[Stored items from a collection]
##############################

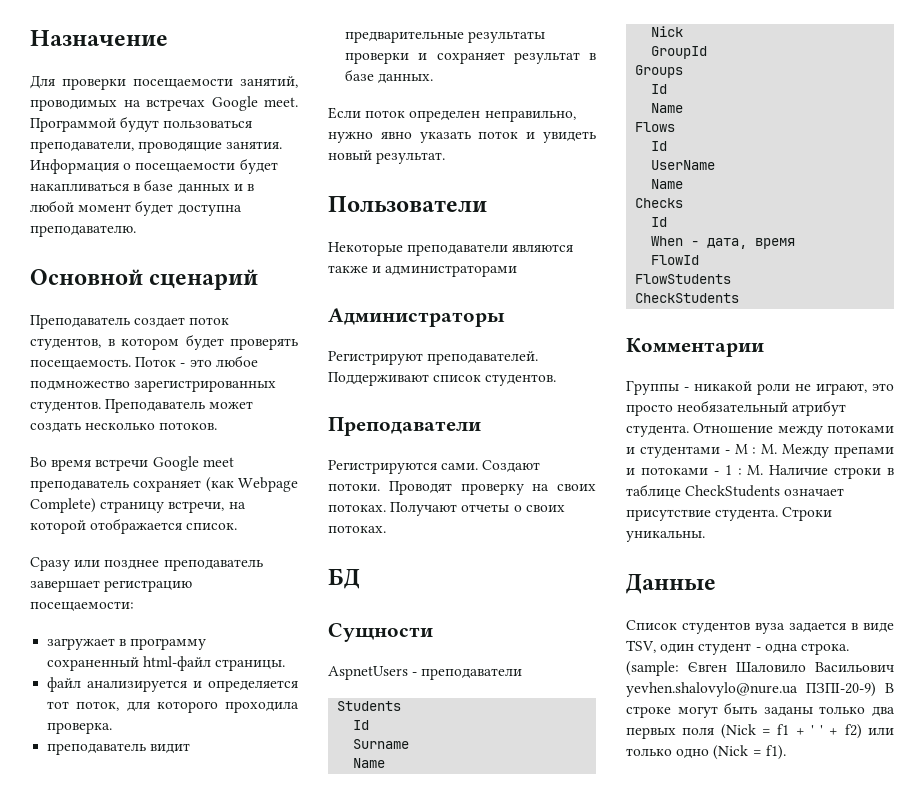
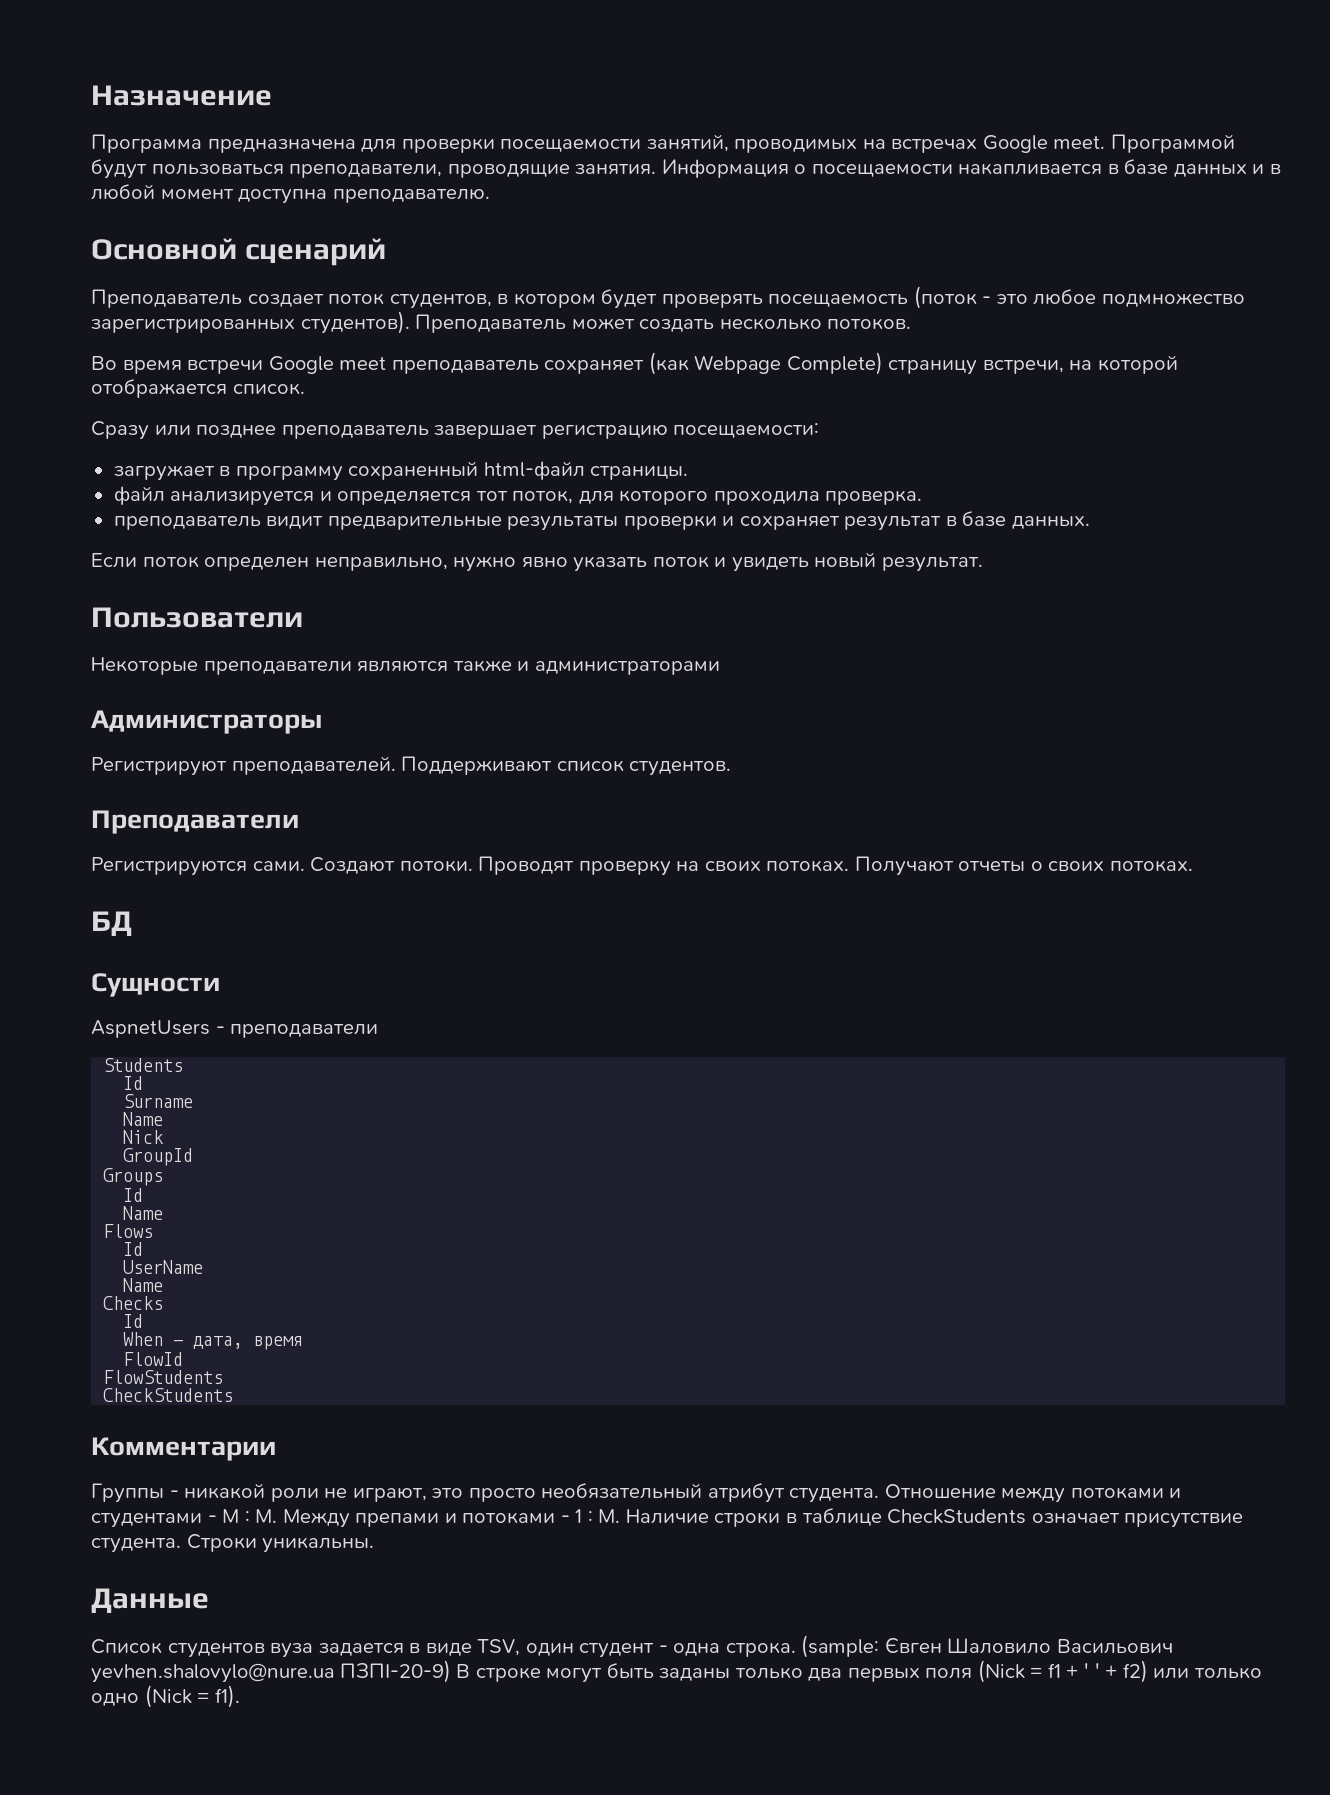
[30,75,55,89] Для -> [91,134,397,153] Программа предназначена для
[239,158,278,174] [30,183,129,191] будет накапливаться -> [958,163,1103,175] накапливается
[135,200,174,216] будет -> (234, 194) none
[30,357,177,370] посещаемость. Поток -> [768,286,977,309] посещаемость (поток
[30,401,101,413] студентов. -> [300,311,410,334] студентов).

##############################

Before you finish, make sure every line above has been repeated exactly and no picture remains in the copy.

» Response area
[30,75,55,89] Для -> [91,134,397,153] Программа предназначена для
[239,158,278,174] [30,183,129,191] будет накапливаться -> [958,163,1103,175] накапливается
[135,200,174,216] будет -> (234, 194) none
[30,357,177,370] посещаемость. Поток -> [768,286,977,309] посещаемость (поток
[30,401,101,413] студентов. -> [300,311,410,334] студентов).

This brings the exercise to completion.